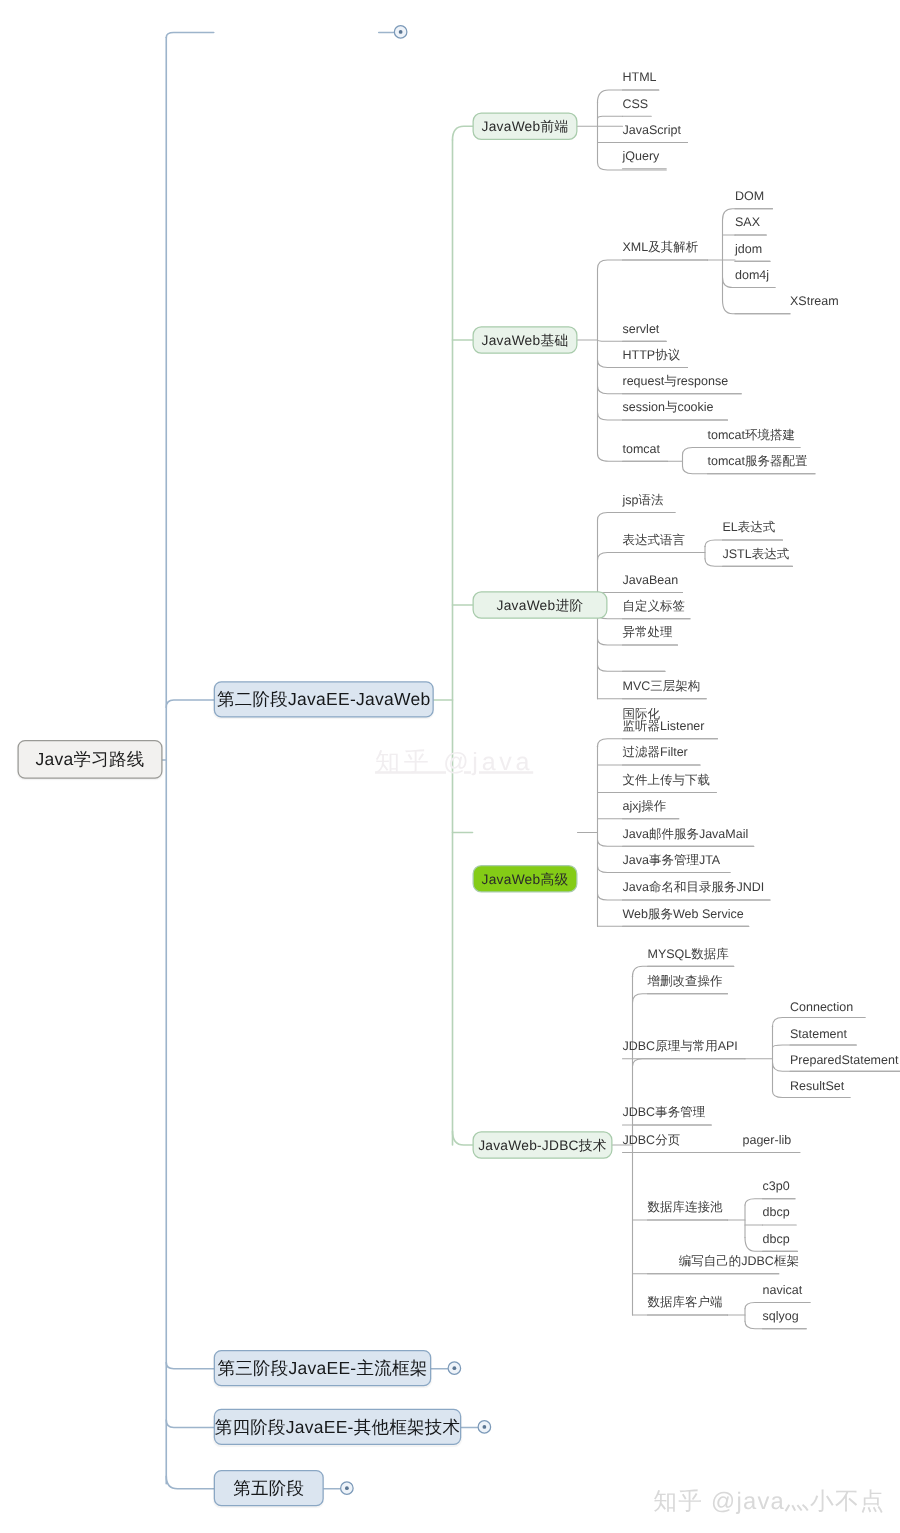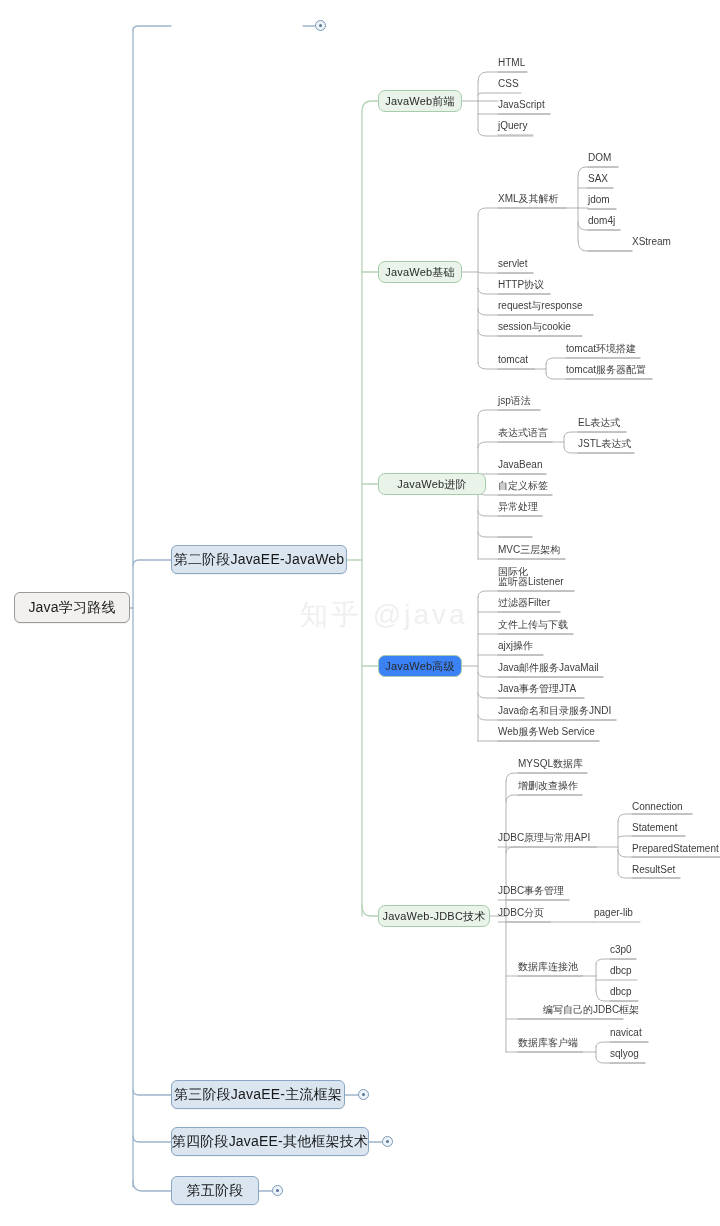--- a/index.html
+++ b/index.html
@@ -109,10 +109,11 @@
     width: 240px;
     height: 60px;
     color: #f1eef0;
-    font-size: 28px;
+    font-size: 20px;
     letter-spacing: 3px;
     white-space: nowrap;
     user-select: none;
+    text-decoration: underline;
   }
 </style>
 </head>

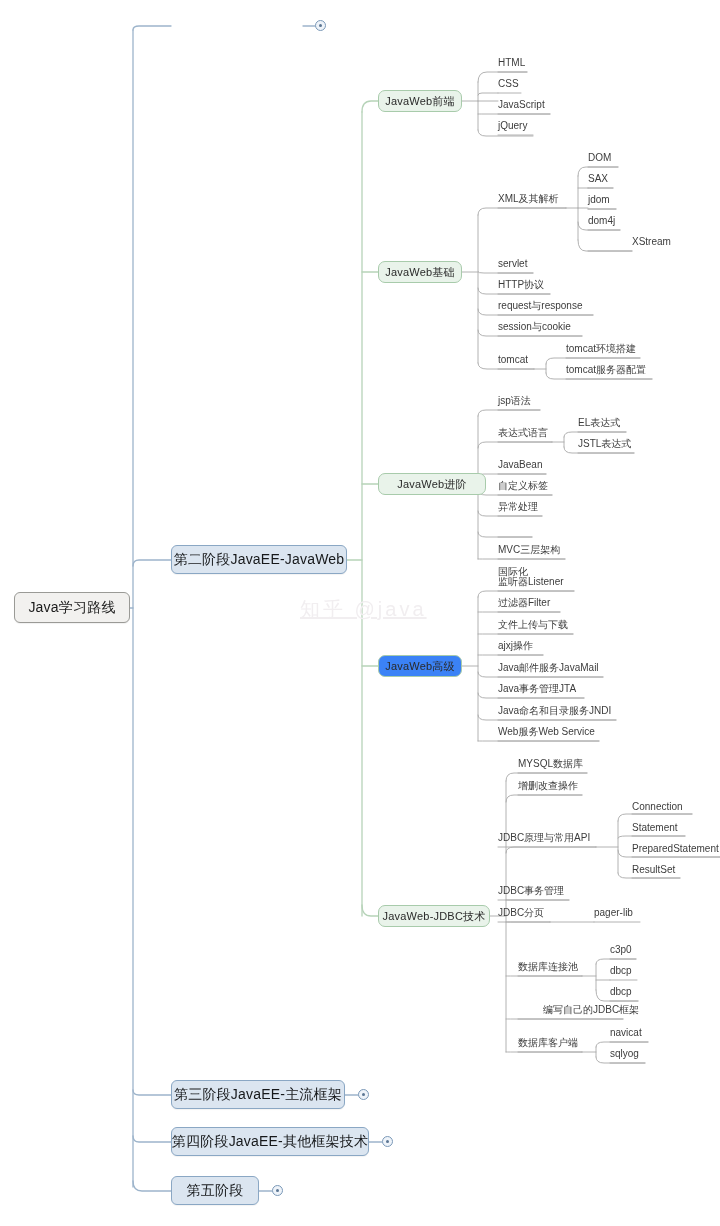--- a/index.html
+++ b/index.html
@@ -349,7 +349,7 @@
   <div class="node-box node-section" style="left: 378px; top: 90px; width: 84px; height: 22px; background: rgb(233, 243, 234); border-color: rgb(168, 203, 171);">JavaWeb前端</div>
   <div class="node-box node-section" style="left: 378px; top: 261px; width: 84px; height: 22px; background: rgb(233, 243, 234); border-color: rgb(168, 203, 171);">JavaWeb基础</div>
   <div class="node-box node-section" style="left: 378px; top: 473px; width: 108px; height: 22px; background: rgb(233, 243, 234); border-color: rgb(168, 203, 171);">JavaWeb进阶</div>
-  <div class="node-box node-section" style="left: 378px; top: 655px; width: 84px; height: 22px; background: #3b82f6; border-color: rgb(168, 203, 171);">JavaWeb高级</div>
+  <div class="node-box node-section" style="left: 378px; top: 692px; width: 84px; height: 22px; background: #84cc16; border-color: rgb(168, 203, 171);">JavaWeb高级</div>
   <div class="node-box node-section" style="left: 378px; top: 905px; width: 112px; height: 22px; background: rgb(233, 243, 234); border-color: rgb(168, 203, 171);">JavaWeb-JDBC技术</div>
 
   <div id="leaf-layer">

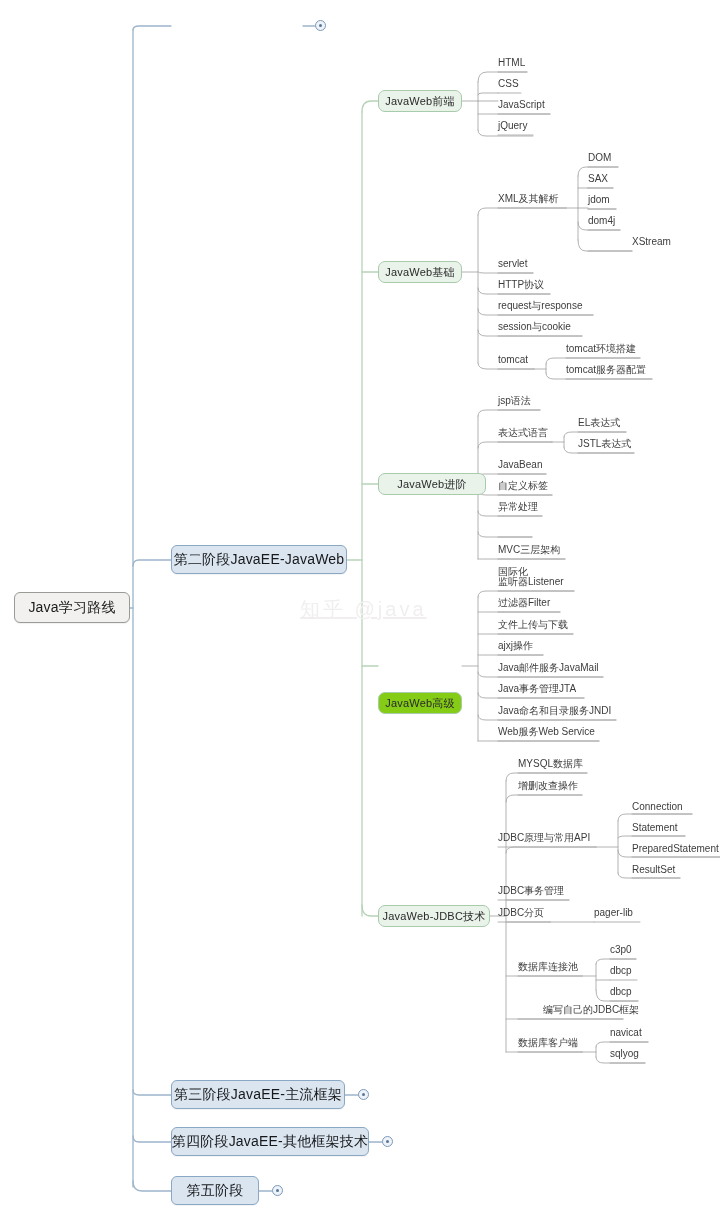--- a/index.html
+++ b/index.html
@@ -408,6 +408,7 @@
     </div>
 
   <div id="watermark-ghost">知乎 @java</div>
+  <div id="watermark" style="color: rgb(217, 217, 217);">知乎 @java灬小不点</div>
 
 </div>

-------------------------

* **What you will do**:
What lines above contain the string "color"? Copy all of them.

* **Response**:
     color: #f1eef0;
   <div class="node-box node-section" style="left: 378px; top: 90px; width: 84px; height: 22px; background: rgb(233, 243, 234); border-color: rgb(168, 203, 171);">JavaWeb前端</div>
   <div class="node-box node-section" style="left: 378px; top: 261px; width: 84px; height: 22px; background: rgb(233, 243, 234); border-color: rgb(168, 203, 171);">JavaWeb基础</div>
   <div class="node-box node-section" style="left: 378px; top: 473px; width: 108px; height: 22px; background: rgb(233, 243, 234); border-color: rgb(168, 203, 171);">JavaWeb进阶</div>
-  <div class="node-box node-section" style="left: 378px; top: 655px; width: 84px; height: 22px; background: #3b82f6; border-color: rgb(168, 203, 171);">JavaWeb高级</div>
+  <div class="node-box node-section" style="left: 378px; top: 692px; width: 84px; height: 22px; background: #84cc16; border-color: rgb(168, 203, 171);">JavaWeb高级</div>
   <div class="node-box node-section" style="left: 378px; top: 905px; width: 112px; height: 22px; background: rgb(233, 243, 234); border-color: rgb(168, 203, 171);">JavaWeb-JDBC技术</div>
+  <div id="watermark" style="color: rgb(217, 217, 217);">知乎 @java灬小不点</div>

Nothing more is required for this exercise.